そう、本当に重要なのは、本を読んだ感想ではありません。この本を読んで、学生さん自身がどう良い人間に変わったのか――その「読書体験」こそが求められているものなのです。だからこそ、褒められる読書感想文には、学生自身の体験がかならず入っているはず。
しかし、なかなか読書して良い人間に変わる体験なんて、めったにあるものではありません。ならば、読書感想文用に作ってしまえばいいのです。
私はお手軽な手段として、「自分の嫌いだったテーマ、苦手だったモノやコトが、本を読むことで好きになりました」という体験を書くことをおすすめしたいです!
フォーマット通りに書くのは、悪いことではない
そもそも、作文が苦手な子に、「自由に思ったことを書きましょう」「感じたことをそのまま文章にしましょう」と言うのは、なかなかハードルが高いものです。
であれば、いったんフォーマット通りに読書感想文を書いてみるのが一番良い、と私は思っています。作文には真似して良いフォーマットがあるものだ、と知ることで、むしろ気軽に「書くこと」に取り掛かれる子もたくさんいるのではないでしょうか?

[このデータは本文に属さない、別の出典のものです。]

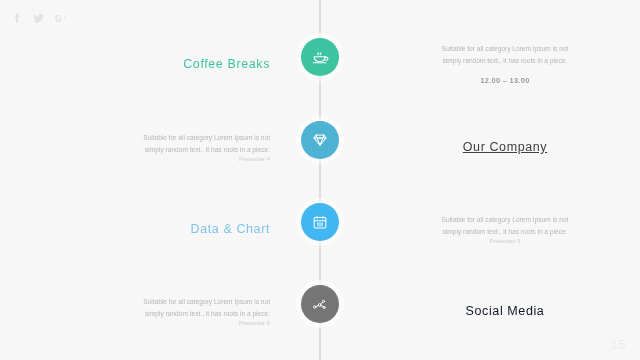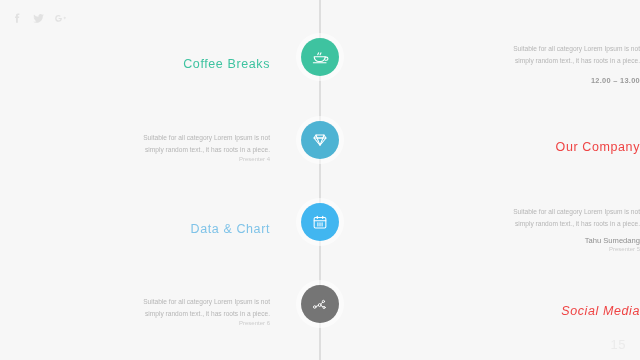"12.00 – 13.00" .side-right { text-align: right -> center }
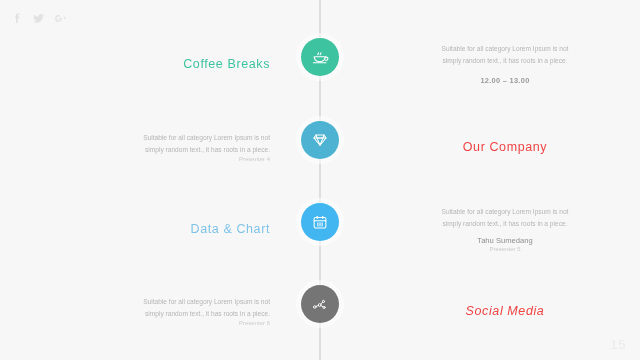"Our Company" div.title { color: #ef4444 -> #404040; text-decoration: none -> underline }
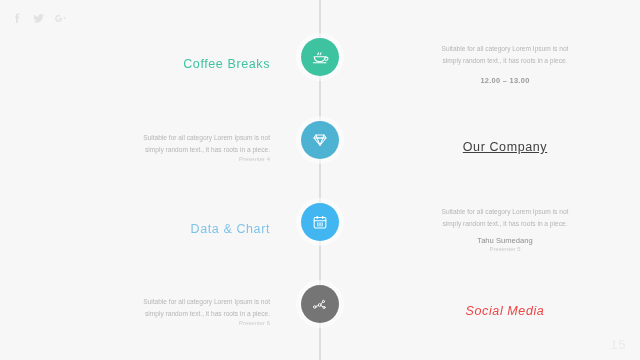"Tahu Sumedang" div.meta-name { html: <div>Tahu Sumedang</div> -> none }
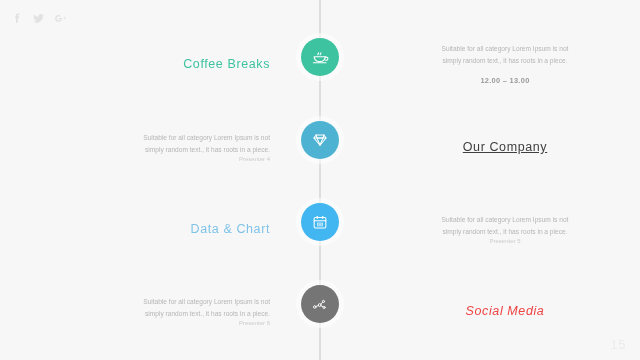"Social Media" div.title { color: #ef4444 -> #0f172a; font-style: italic -> none }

既存のフォーマットに従って文章を書くことは、悪いことではないのです。
もちろん選書は難しいかもしれません。でも今はネット社会。たとえば集団行動が苦手な子であれば、「集団行動 嫌い 小説」で調べたり、「人付き合い 苦手 おすすめ 小説」で検索してみたり。あるいは近所の図書館へ行って、司書さんに「こんなテーマの小説や児童文学はありますか?」と相談してみるのもいいかもしれません。書評家のブログやSNSを辿るのも、おすすめですよ。
夏休みであれば、各社の文庫フェアが、学生さんにおすすめの文庫100冊とそれぞれのあらすじをパンフレットにまとめてくれています。それらを読んでみて、気になる、自分が苦手そうなテーマを探すのもおすすめです。